Exercise instructions ▸
Transcribe all of the records word for word, please, omitting the pictures.

Records ▸
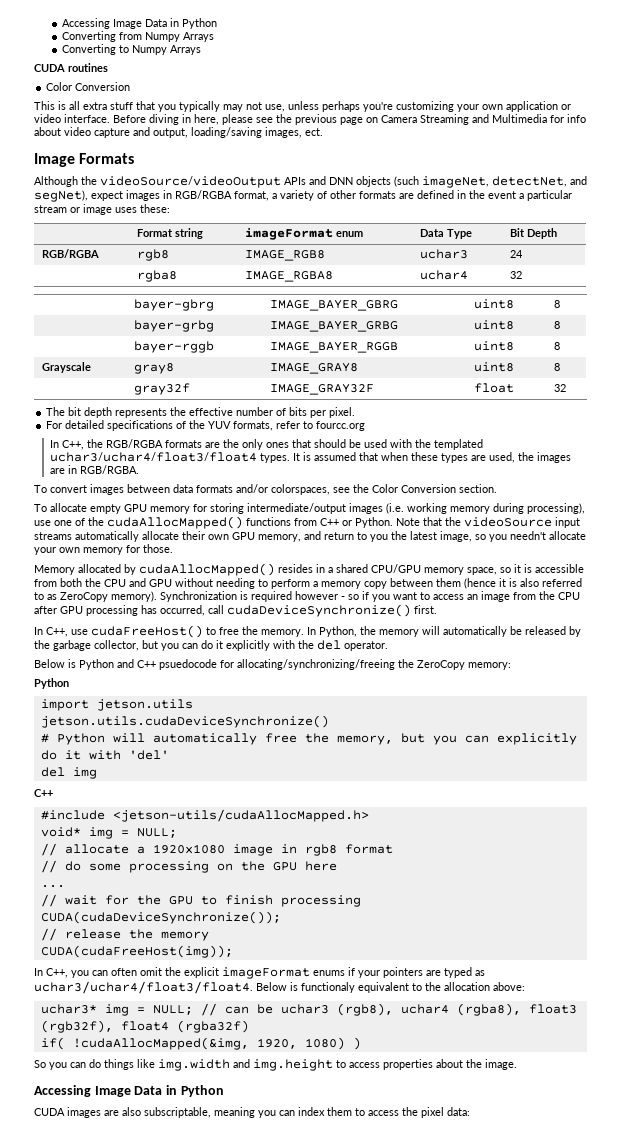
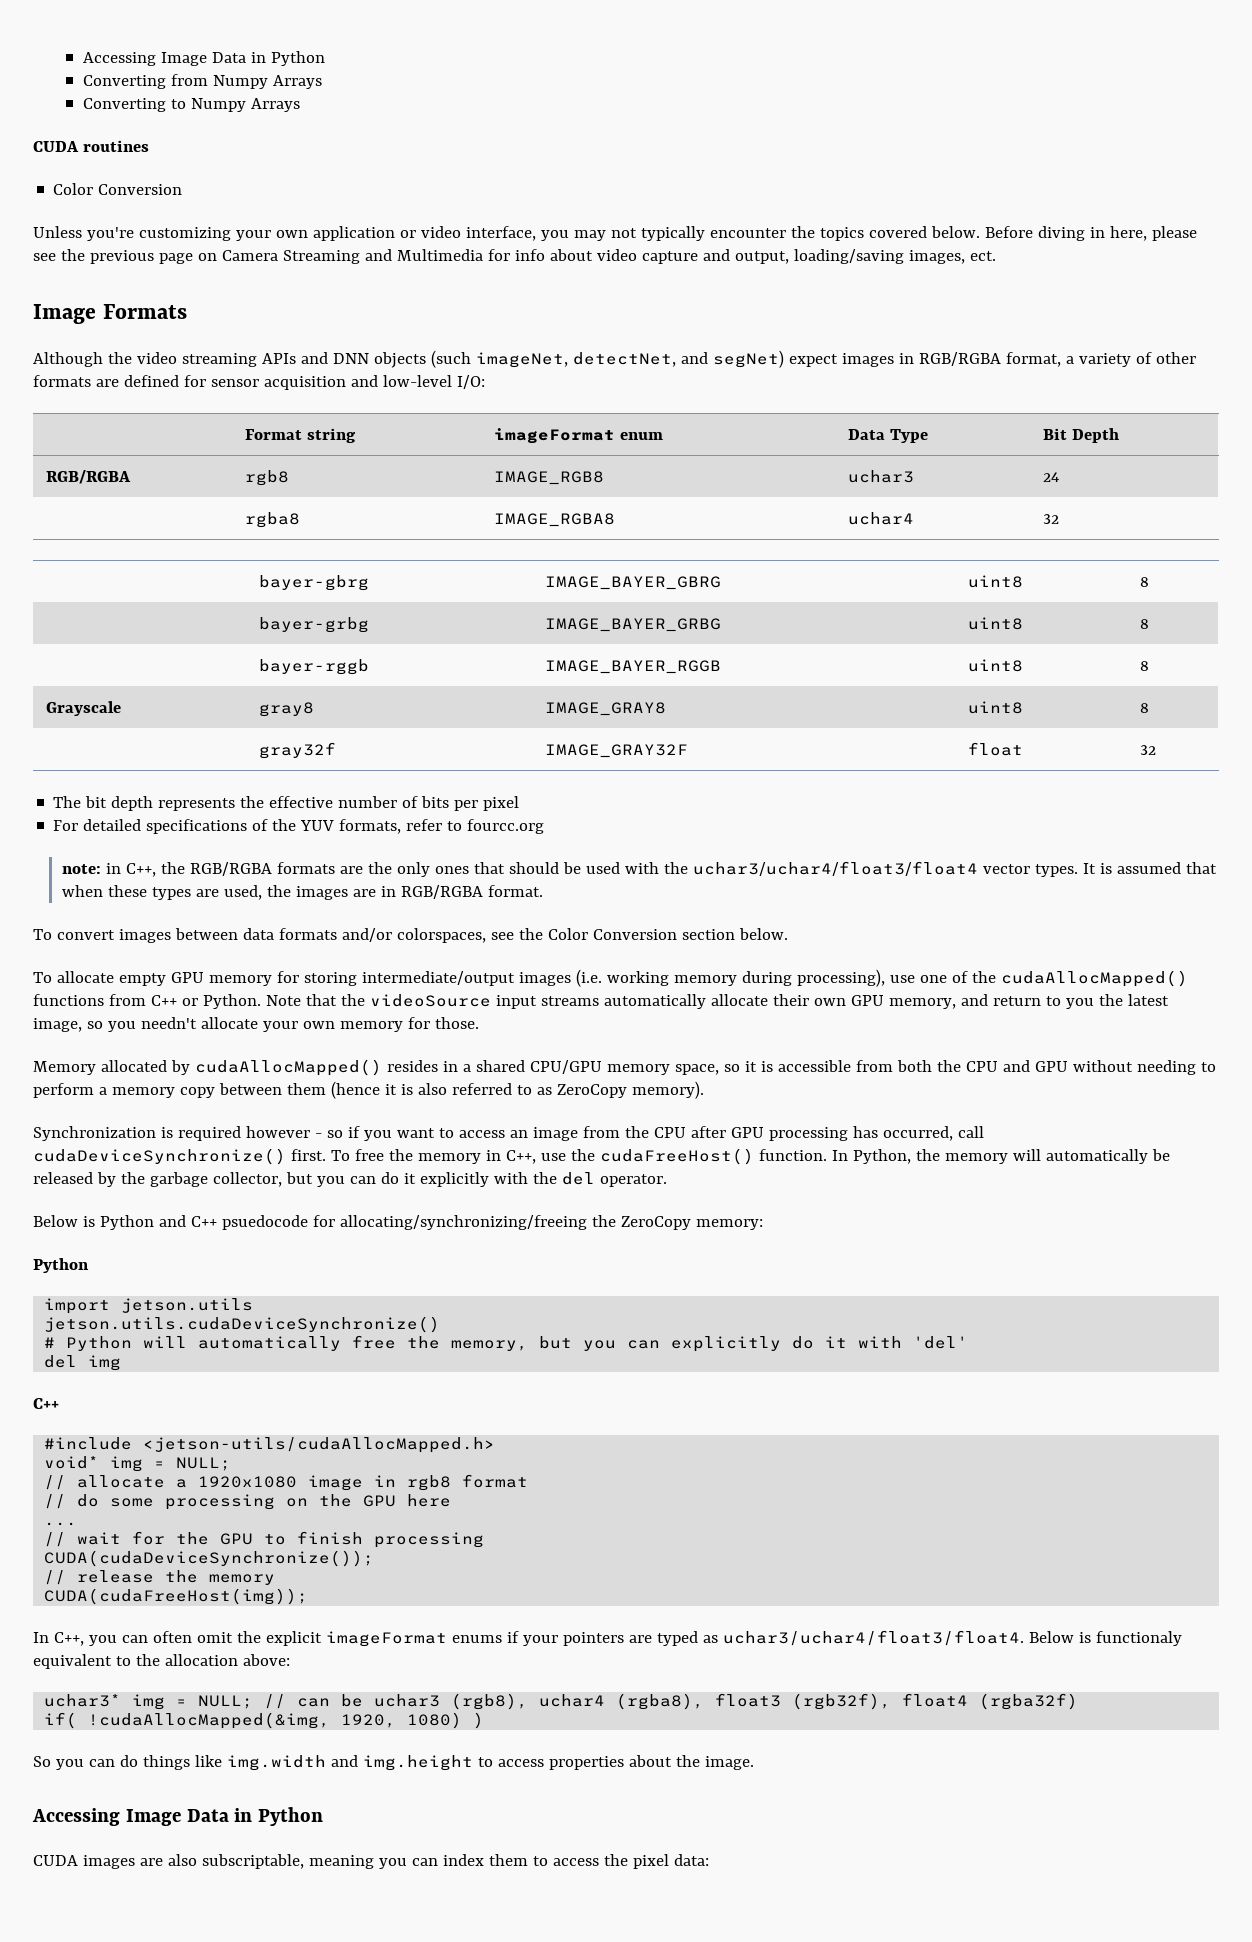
[34,101,360,112] This is all extra stuff that you typically may not use, unless perhaps -> [33,226,82,238] Unless
[64,114,110,123] interface. -> [465,226,980,241] interface, you may not typically encounter the topics covered below.
[100,176,281,188] videoSource/videoOutput -> [136,352,257,367] video streaming
[34,190,88,202] segNet), -> [712,350,784,368] segNet)
[457,190,572,201] [34,204,170,215] in the event a particular stream or image uses these: -> [183,375,485,390] for sensor acquisition and low-level I/O:
[329,407,356,418] pixel. -> [483,796,520,811] pixel
[49,440,59,448] In -> [62,863,122,874] note: in
[433,439,483,450] [49,452,257,462] templated uchar3/uchar4/float3/float4 -> [693,861,1031,876] uchar3/uchar4/float3/float4 vector
[79,465,139,474] RGB/RGBA. -> [401,885,544,899] RGB/RGBA format.
[459,484,497,493] section. -> [681,928,788,940] section below.
(157, 596) none -> (704, 1090) //
[34,625,304,638] // In C++, use cudaFreeHost() to free the memory. -> [330,1148,827,1165] To free the memory in C++, use the cudaFreeHost() function.

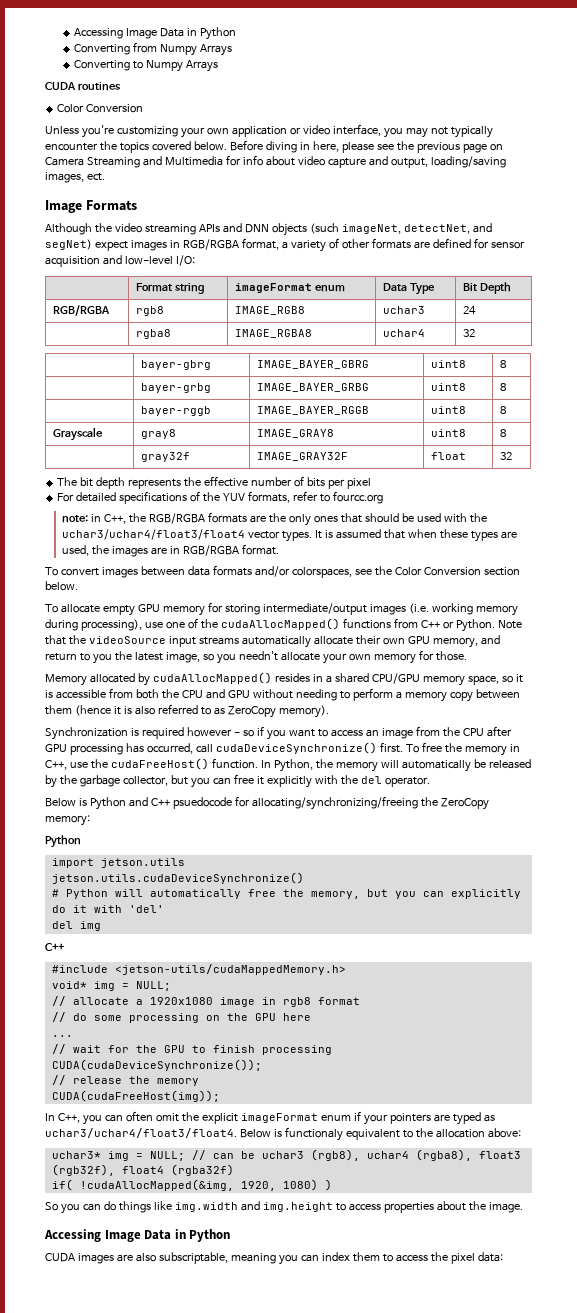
[380,1172,399,1184] do -> [233,774,254,784] free
[143,1437,496,1453] <jetson-utils/cudaAllocMapped.h> -> [114,964,346,975] <jetson-utils/cudaMappedMemory.h>
[451,1635,502,1643] enums -> [320,1115,351,1121] enum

The completed task ▸
[34,101,360,112] This is all extra stuff that you typically may not use, unless perhaps -> [33,226,82,238] Unless
[64,114,110,123] interface. -> [465,226,980,241] interface, you may not typically encounter the topics covered below.
[100,176,281,188] videoSource/videoOutput -> [136,352,257,367] video streaming
[34,190,88,202] segNet), -> [712,350,784,368] segNet)
[457,190,572,201] [34,204,170,215] in the event a particular stream or image uses these: -> [183,375,485,390] for sensor acquisition and low-level I/O:
[329,407,356,418] pixel. -> [483,796,520,811] pixel
[49,440,59,448] In -> [62,863,122,874] note: in
[433,439,483,450] [49,452,257,462] templated uchar3/uchar4/float3/float4 -> [693,861,1031,876] uchar3/uchar4/float3/float4 vector
[79,465,139,474] RGB/RGBA. -> [401,885,544,899] RGB/RGBA format.
[459,484,497,493] section. -> [681,928,788,940] section below.
(157, 596) none -> (704, 1090) //
[34,625,304,638] // In C++, use cudaFreeHost() to free the memory. -> [330,1148,827,1165] To free the memory in C++, use the cudaFreeHost() function.

[380,1172,399,1184] do -> [233,774,254,784] free
[143,1437,496,1453] <jetson-utils/cudaAllocMapped.h> -> [114,964,346,975] <jetson-utils/cudaMappedMemory.h>
[451,1635,502,1643] enums -> [320,1115,351,1121] enum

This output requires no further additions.